- 28 -

50 12 0
                                    

Yemeğimiz bittiğinde Minho ile dışarı çıktığımızda önümden giden bedeni bileğinden tutup kendime çektim. "Gelin bakayım buraya." Dedim ve elimi ağzının önüne koyup gözlerine baktım öncelikle. Daha sonra gözlerini kapatıp dudaklarına baktım.

Güldü. "Seungmin, ne yapıyorsun, sorabilir miyim?"

Oydu. Cidden oydu.

Kollarımı boynuna sardım sevinçle. Gülerek benden ayrıldı, "Bunu daha sonraya bırakmaya ne dersin? Eve gidecektik."

Omuzlarından tuttum, "Ya ben sizce sabredebilir miyim?" Diye sordum heyecanla.

Omzumu pat patladı."Edersin edersin." Elimi tutup yürümeye başladı. Eşyalarımızı toplayıp Bay Lee'nin odasına geçtik. Ardından arabasına binip evine gittik. Yemekten çıktığımız saat itibari ile yüzüne baktığım için odasına gittiğimizde yaptığı ilk şey maskesini takmak olmuştu. Gülüp maskesini çıkarmaya çalıştım ama bana izin vermedi. Dudaklarımı büzüp çocukluk yaparak yanında gezdim yalnızca.

Eve girmek için kardını kapıya okuttuktan sonra içeri girdi. Sanki ben yokmuşum gibi odaya gitti. Minik ama hızlı adımlarla arkasından gittim küçük bir çocuk gibi. Sırtına sarıldım, "Niye kaçıyorsunuz?"

Güldü. Kollarımı tuttu, "Beraber duşa girsek mı diye düşünmüştüm. Yüzümü gösterdikten sonra seninle yapmak istediğim ilk şey sanırım." Dediği ile yüzüm kıpkırmızı olurken hiçbir şey diyememiştim. Bana döndü. Belimden tuttu beni, gülümseyen dudaklarını bastırdı dudaklarıma.
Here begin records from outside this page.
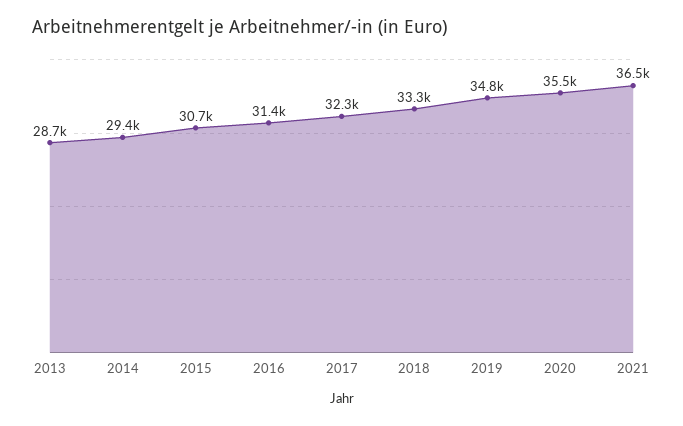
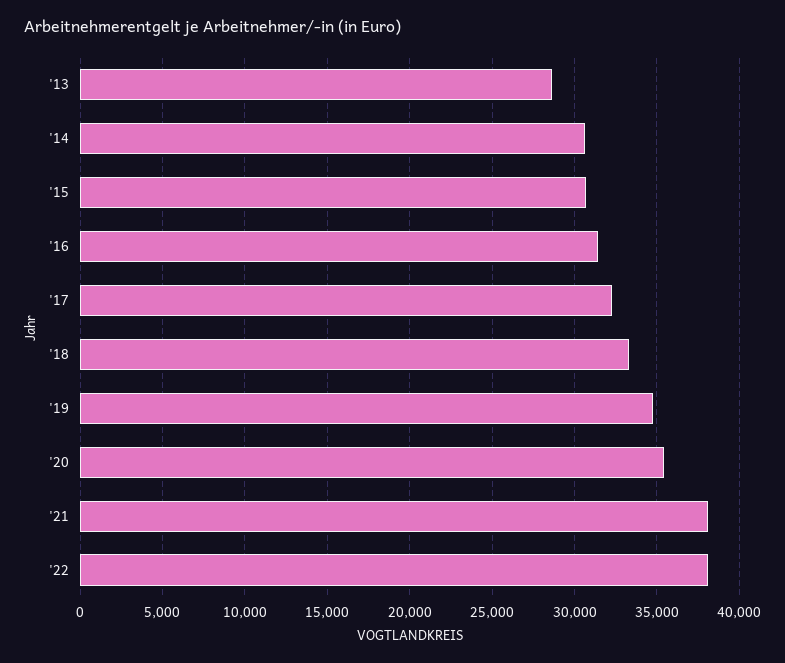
2014: 29400 -> 30500
2021: 36500 -> 38000
'22: none -> 38000

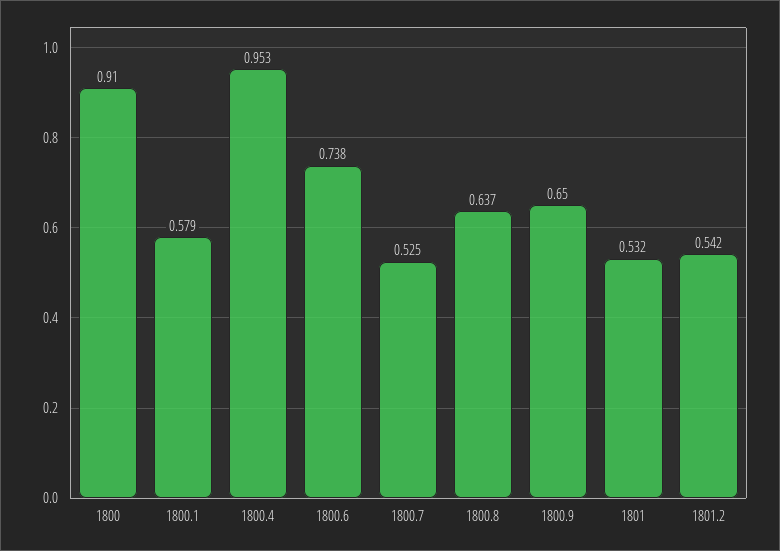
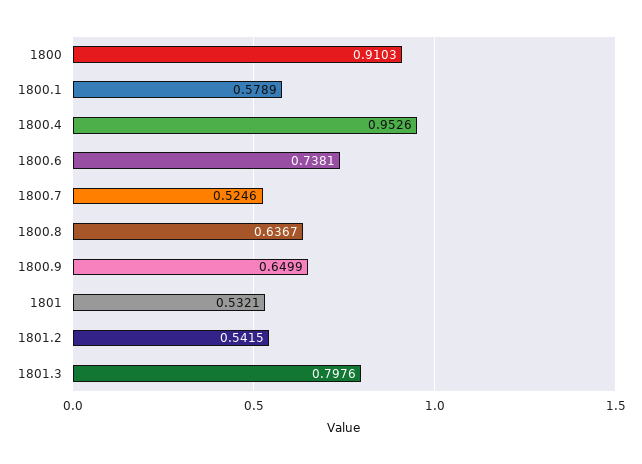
1801.3: none -> 0.7976

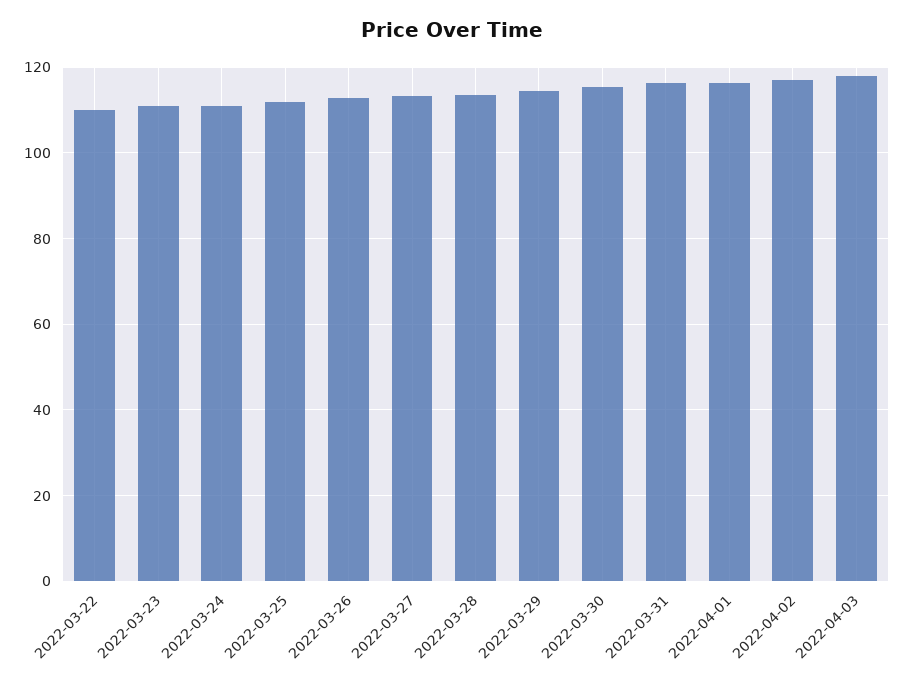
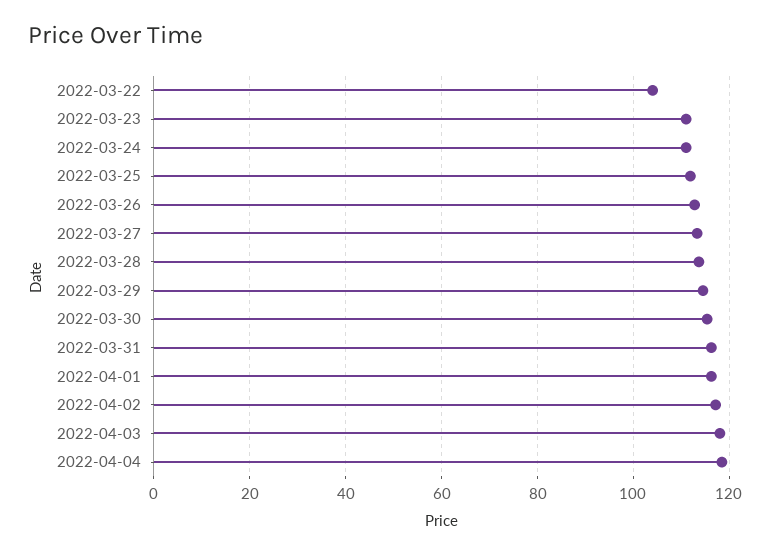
2022-03-22: 110 -> 104
2022-04-04: none -> 118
Kollarımı boynuna sarıp dudaklarını utancı olmayan bir çocuk gibi öptüm nazikçe. Nefeslenmek için ondan ayrıldığımda hızla konuştum, "Bu konuşacağız Minho Bey. Böyle kolay bir şekilde kaçamazsınız."

Gülüp odadaki tuvalete doğru ilerledi. "Kaçmıyorum ki." Kapıyı açıp içeri girdiğinde beni bir sıcak basmıştı. Fazlası ile utanmıştım. Ama bunda sorun yoktu. Ben onu seviyordum, o beni seviyordu. Birbirimizi tanıyorduk, birbirimize değer veriyorduk ve en önemlisi biz birbirimize güveniyorduk.

Onun peşinden gittim, ben içeri girer girmez dudaklarıma yeniden yapışmıştı. Kıyafetlerimizden kurtulduktan sonra buna suyun altında da devam etmiştik. Bedenine sarılıyken mırıldandım, "Sizden ayrılmayı hiç istemiyorum. Hep beraber olalım."

Çenemi tuttu nazikçe, "Hiçbir zaman ayrılmayacağız bebeğim. Sen her zaman benim olacaksın, ben de senin. Bu ilişkiyi sağlıklı tutabilmek için elimden gelen her şeyi yapacağım. Güven bana."

-

Banyodan çıktıktan sonra ıslak saçlarla yatağa sürünerek ulaşmış ve yorgun -ölü- bedenimi yatırmıştım yatağa. Bay Lee de yaklaşık beş dakika sonra yanıma geldiğinde elindeki havlu ile gözümün önüne düşen ıslak saçlarımı kuruttu.

Daha sonra banyoya geri gidip yatmadan önce yaptığı her şeyi birkaç dakika içerisinde yapıp yanıma geldi. Neyse ki ben de unutmamışken yapmıştım, yoksa şu an kalkamazdım.

Yanıma gelip uzandığında yorgun bir şekilde yüzüne baktım. "Neden bu kadar çok sakladınız yüzünüzü benden?" Bana döndü, ben de ona döndüm. "Birincisi, bu yasak bir şey. Hala bilmemen gerekiyor. Ancak ben seninle evlenmeye kararlı olduğum için bunu istisna olarak sayıyorum."

"İkinci?"

"Beni katil olarak göreceğinden çok korktum.."

Hüzünle dudaklarımı birbirine bastırdım. Elim gözünün önüne düşen saç tutamına gitti. Saçını kulağının arkasına ittim ve mırıldanmaya başladım, "Bay Lee, ben bu hayatımda size güvendiğim kadar başka kimseye güvenmedim."